(INPUT FOR THIS TASK Opens)

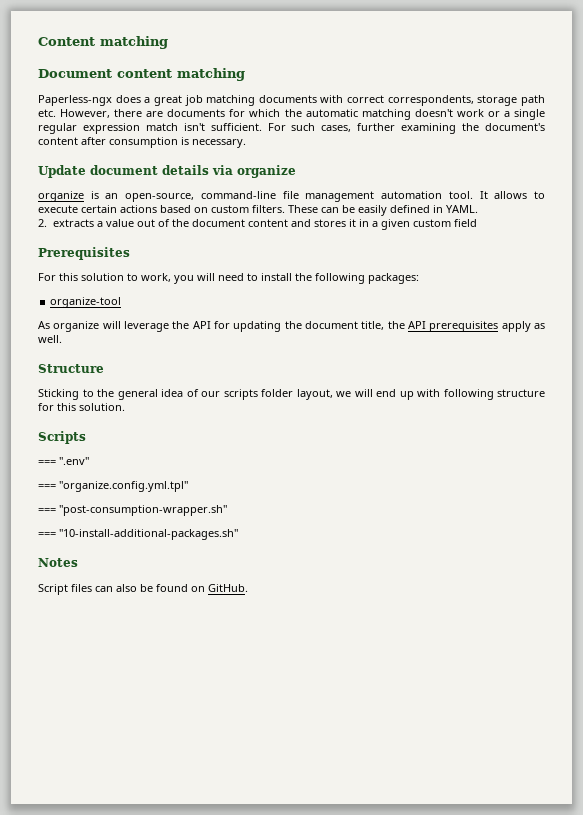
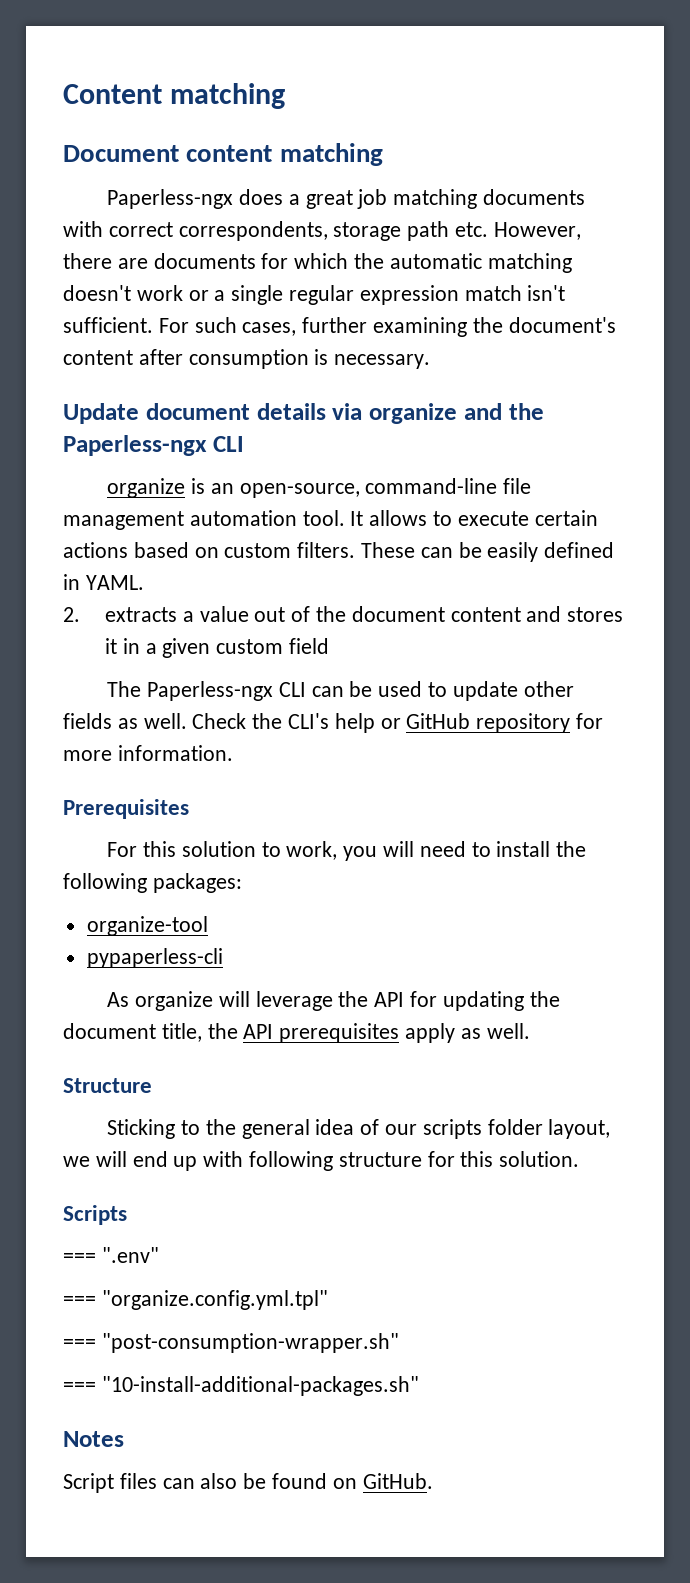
- Update document details via organize
+ Update document details via organize and the Paperless-ngx CLI
+ The Paperless-ngx CLI can be used to update other fields as well. Check the CLI's help or GitHub repository for more information.
+ pypaperless-cli

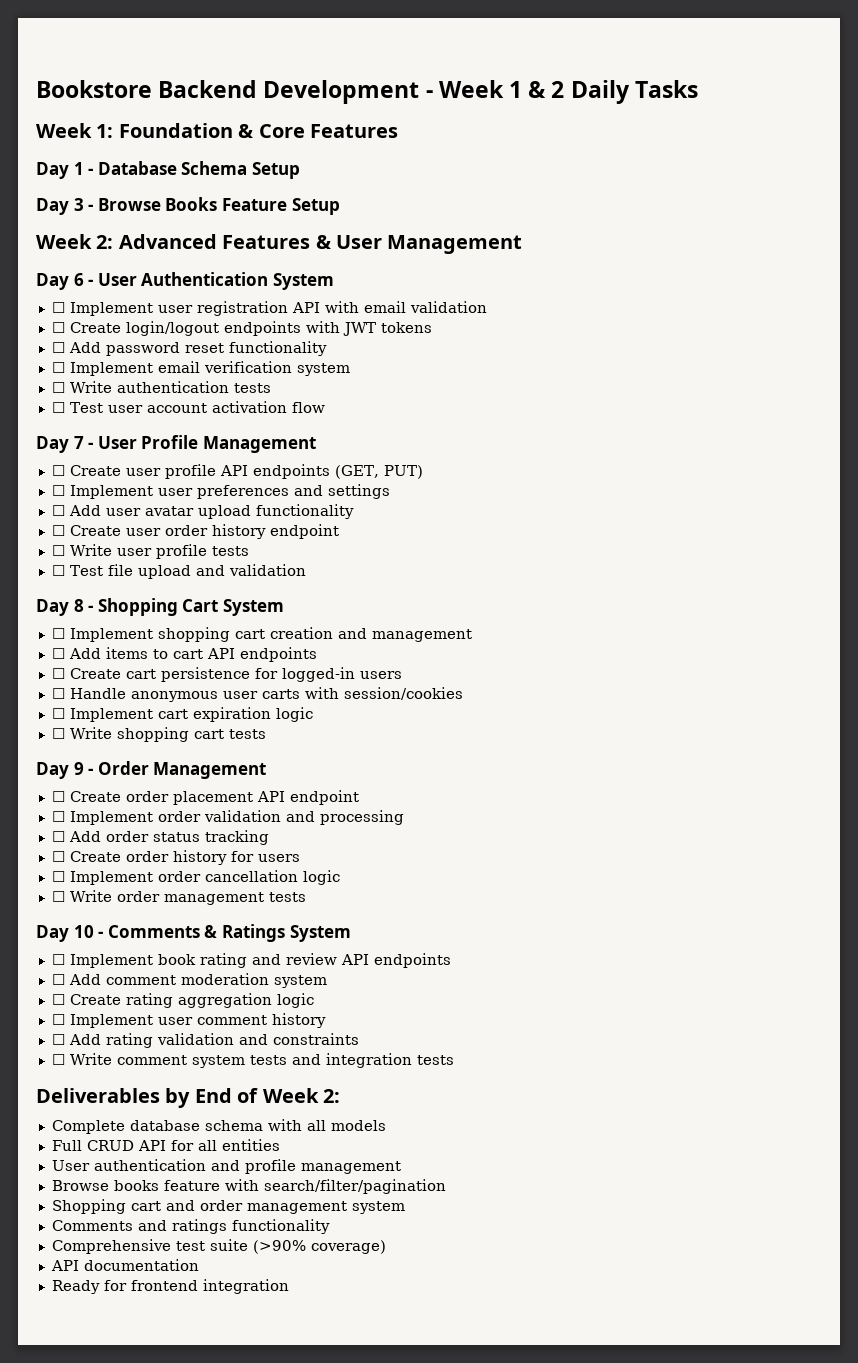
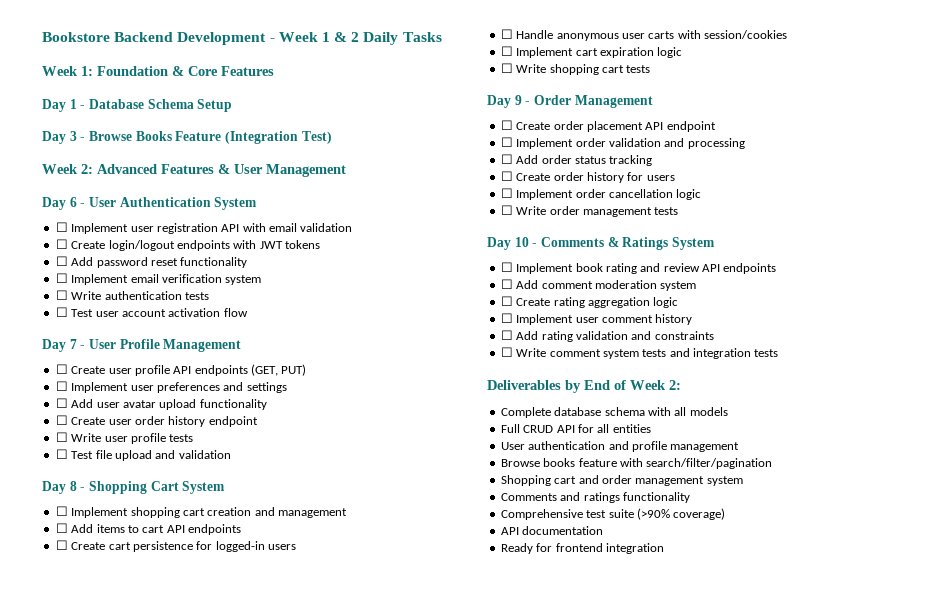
- Day 3 - Browse Books Feature Setup
+ Day 3 - Browse Books Feature (Integration Test)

(INPUT FOR THIS TASK Closes)

PROBLEM REQUIREMENTS => Copy out the listing exactly as it stands, but not the pictures.

RESPONSE BELOW =>
- Update document details via organize
+ Update document details via organize and the Paperless-ngx CLI
+ The Paperless-ngx CLI can be used to update other fields as well. Check the CLI's help or GitHub repository for more information.
+ pypaperless-cli

- Day 3 - Browse Books Feature Setup
+ Day 3 - Browse Books Feature (Integration Test)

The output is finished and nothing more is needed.